Sam Meyer has shipped and governed generative AI in regulated pharma.

At Bristol Myers Squibb I owned the enterprise generative-AI portfolio for a global Medical Affairs organization: a production RAG platform serving ~2,000 users across 50+ markets, an ~$8M annual book, governed under GxP and 21 CFR Part 11.

How the governance worked

I defined AI governance for regulated GenAI under GxP / 21 CFR Part 11: evaluation rubrics, grounding and drift review, human-in-the-loop gates, and clear tool boundaries. Retrieval and citations were treated as control surfaces, so answers carried visible provenance. Human review and audit traces were designed into the workflow from the start.

Regulated-enterprise track record

Hands-on evidence

A technical peer at BMS confirmed the hands-on work directly: experimenting with retrieval-augmented generation, improving retrieval relevance through ranking strategies, exploring agentic workflows, and using LLM-as-a-judge to assess response quality. A senior AI/ML architect confirmed that under this leadership the team deployed multiple production-grade GenAI applications handling high-volume Medical Affairs data within strict regulatory frameworks.

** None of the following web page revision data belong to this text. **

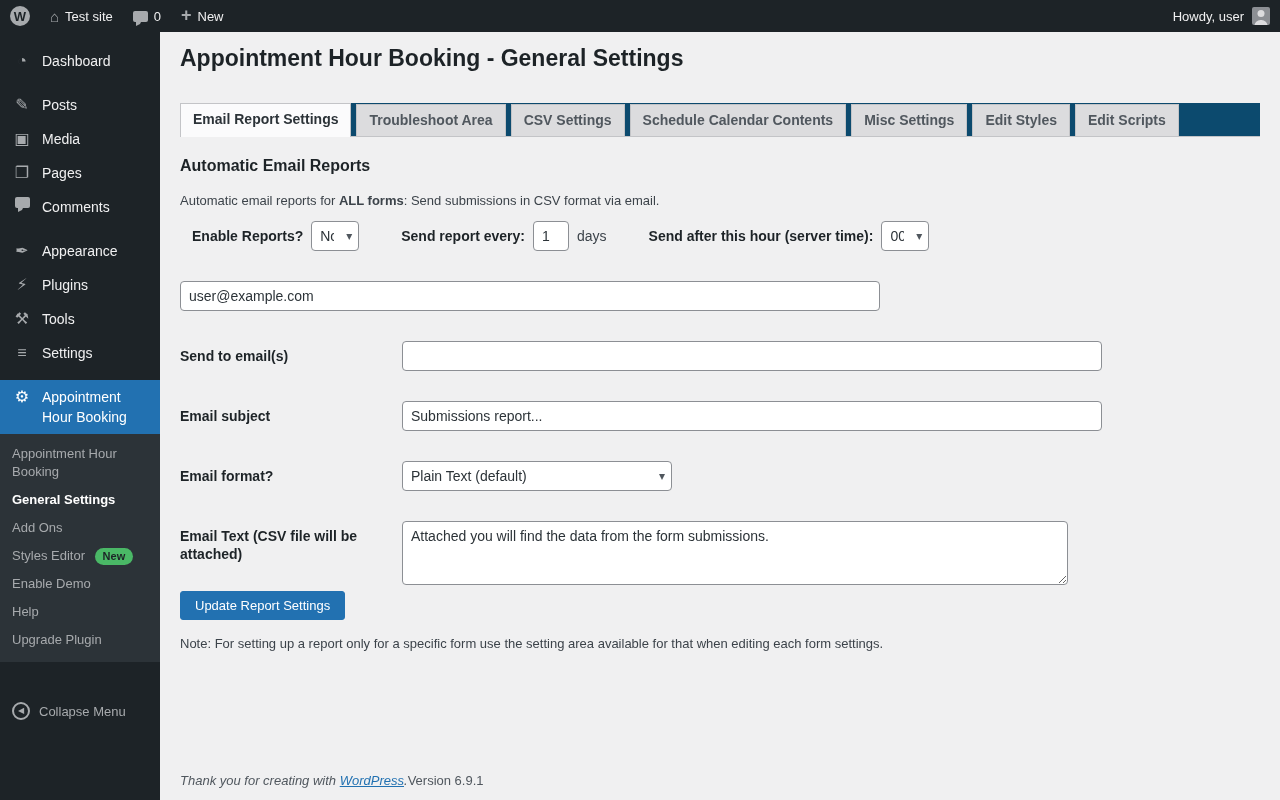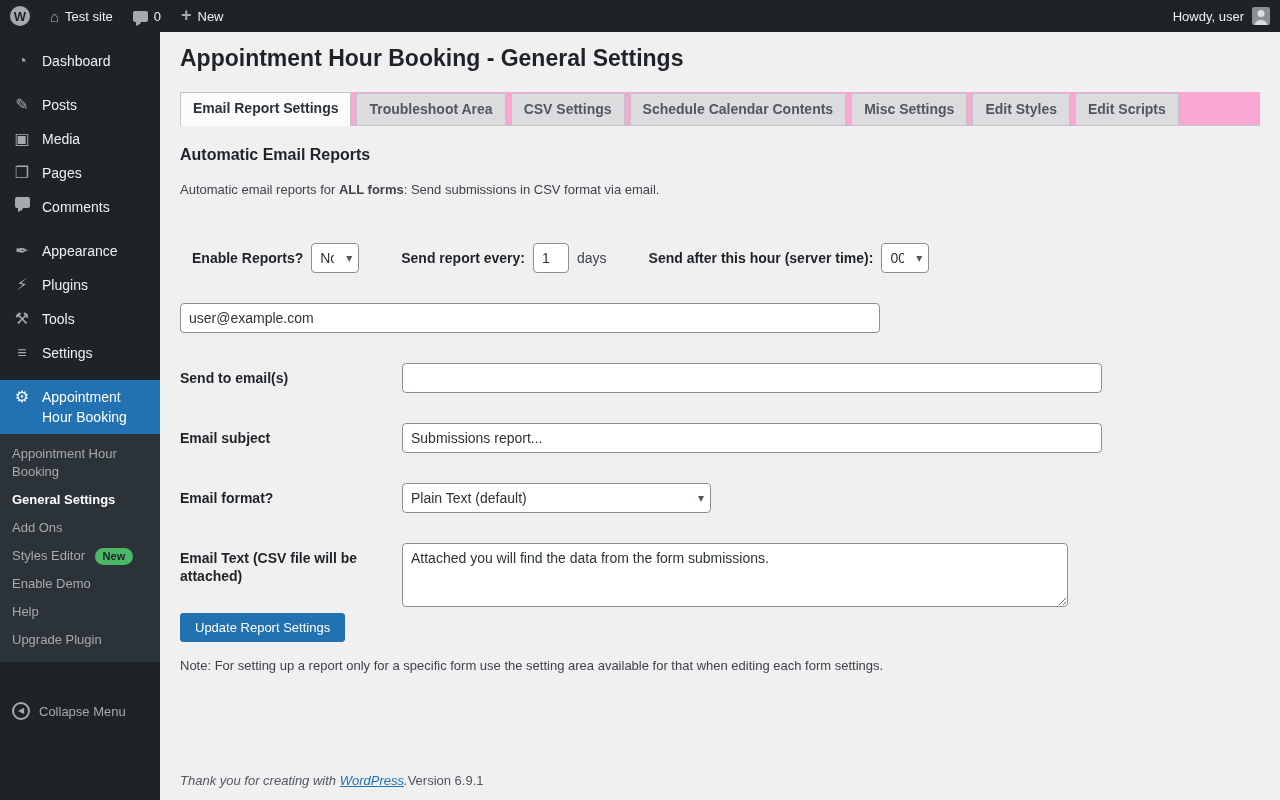"Email Report Settings" .nav-tab-wrapper { background: #f9a8d4 -> #0c4a6e; margin-top: 20px -> 31px }
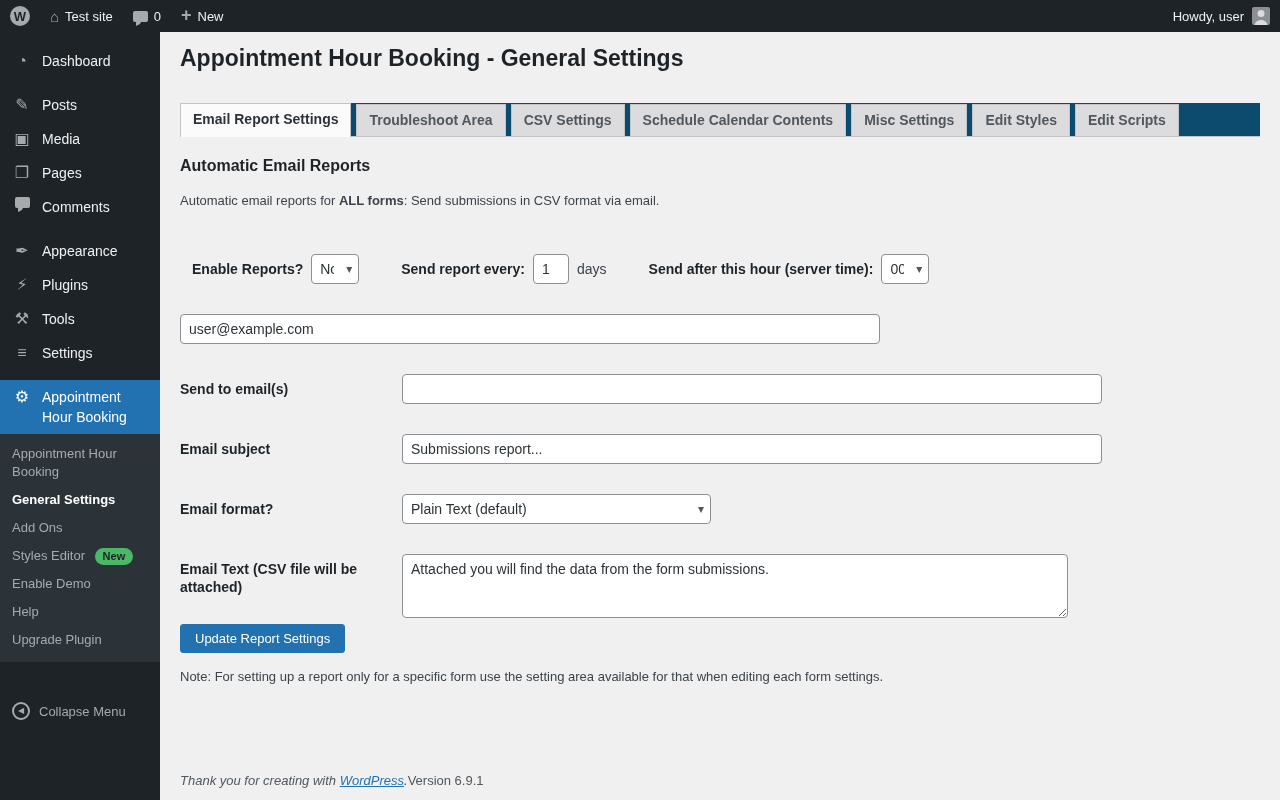"Enable Reports?" .inline-row { margin-top: 46px -> 13px }
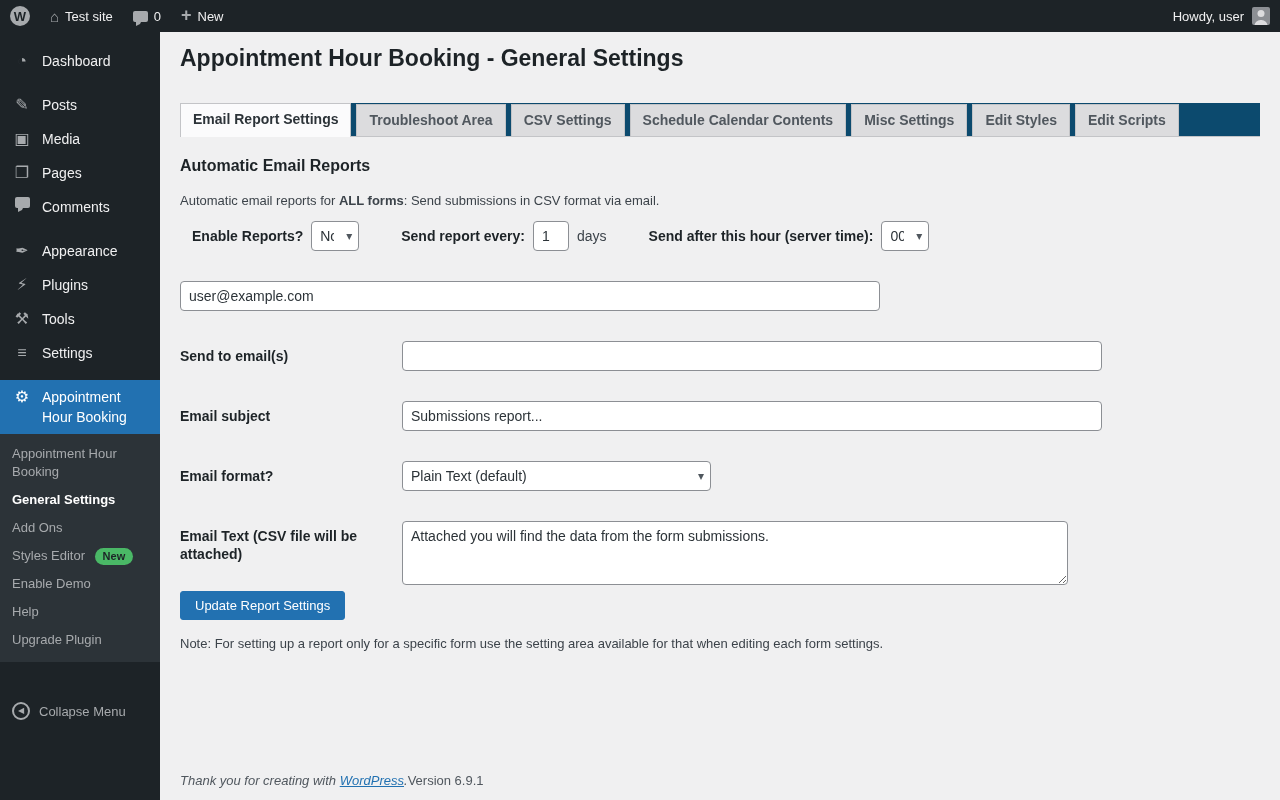"Plain Text (default)" .select-md { width: 309px -> 270px }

Where the measurement discipline comes from

The evaluation habit has a long arc. At the U.S. Bureau of Labor Statistics (2002 to 2007) I did natural-language processing and the statistical-modeling and data-pipeline work underneath a machine-learning workflow: NLP-based text classification of free-text survey write-ins into the 840-class occupational classification taxonomy, regression modeling to detect data-quality anomalies across large federal microdata, and automated structured pipelines at 400K+ record scale. Same instinct I bring to LLM evaluation now: define the labels, measure the failure mode, and trust the number only after you have tested it.